3. Education does not stand alone. There is a strong link between educating women and girls and positive outcomes for maternal health, economic empowerment and social mobility. Education gives a voice to girls and women in their communities. If all women completed primary school, 189,000 lives of women would be saved per year and 66 percent fewer maternal deaths would occur. In sub-Saharan Africa alone, 113,400 women would survive childbirth and there would be 70 percent fewer maternal deaths. Empowering women through education is also important factor in promoting economic well-being. By not employing women in the workforce, countries waste valuable human capital. A recent report on Arab youth and education levels in the Arab world finds that only 18 percent of working-age Arab women hold jobs. In Egypt and Saudi Arabia, more than half of young women are unemployed, and in Algeria and Syria, female youth unemployment rates are double those of their male counterparts. The more years that girls spend in school, the later they marry and have their first child. But really, it is more than that. Education gives girls and women a greater sense of social freedom and personal rights that guide their decision-making processes. The connection between learning outcomes and greater opportunity for women only strengthens the importance of reaching women and girls in developing countries.

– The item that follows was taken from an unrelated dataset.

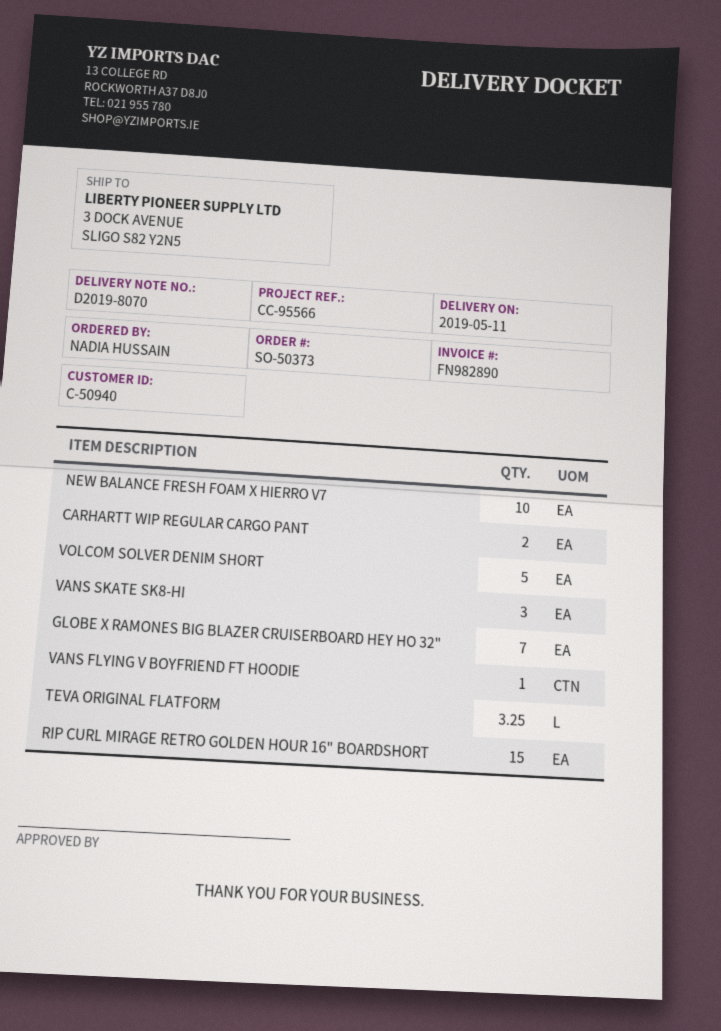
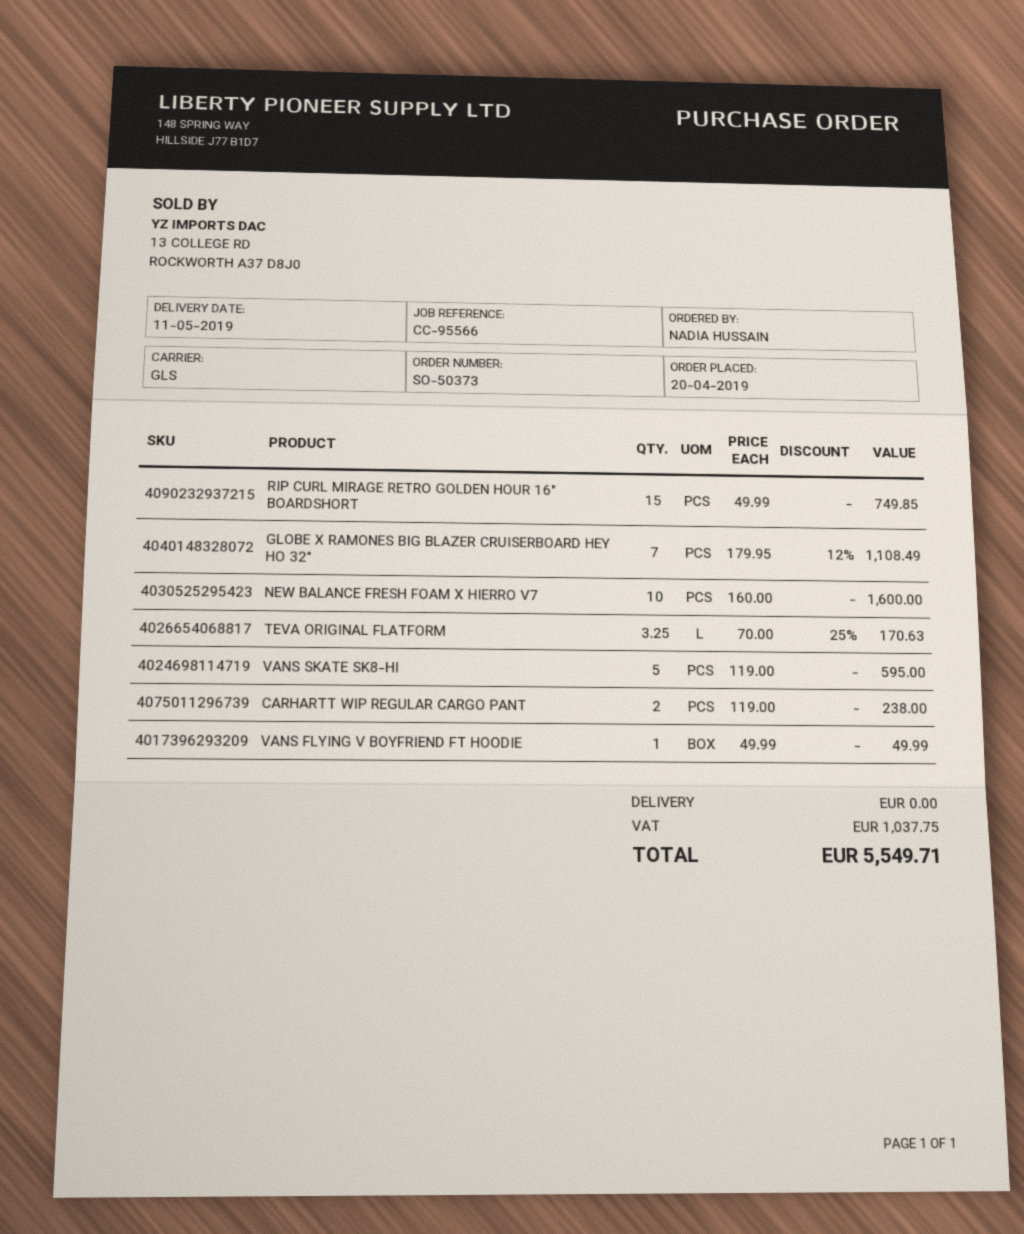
VOLCOM SOLVER DENIM SHORT: 5 -> none
VANS SKATE SK8-HI: 3 -> 5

4. The educated girls of today become the women leaders of tomorrow. Investing in women and providing equitable education opportunities are not just decisions that influence the day-to-day lives of girls in school. They can provide girls and women with lifelong skills. The next wave of girls who attend school and learn will receive skills to improve their future livelihoods and in turn champion education for their daughters. The power of girls’ education shines through in families, in communities and in life. However, the opportunities must be present and ripe for the taking.

Thus, on this International Women’s Day, speak of progress and of the road still left to travel, but remember that education remains paramount to getting there.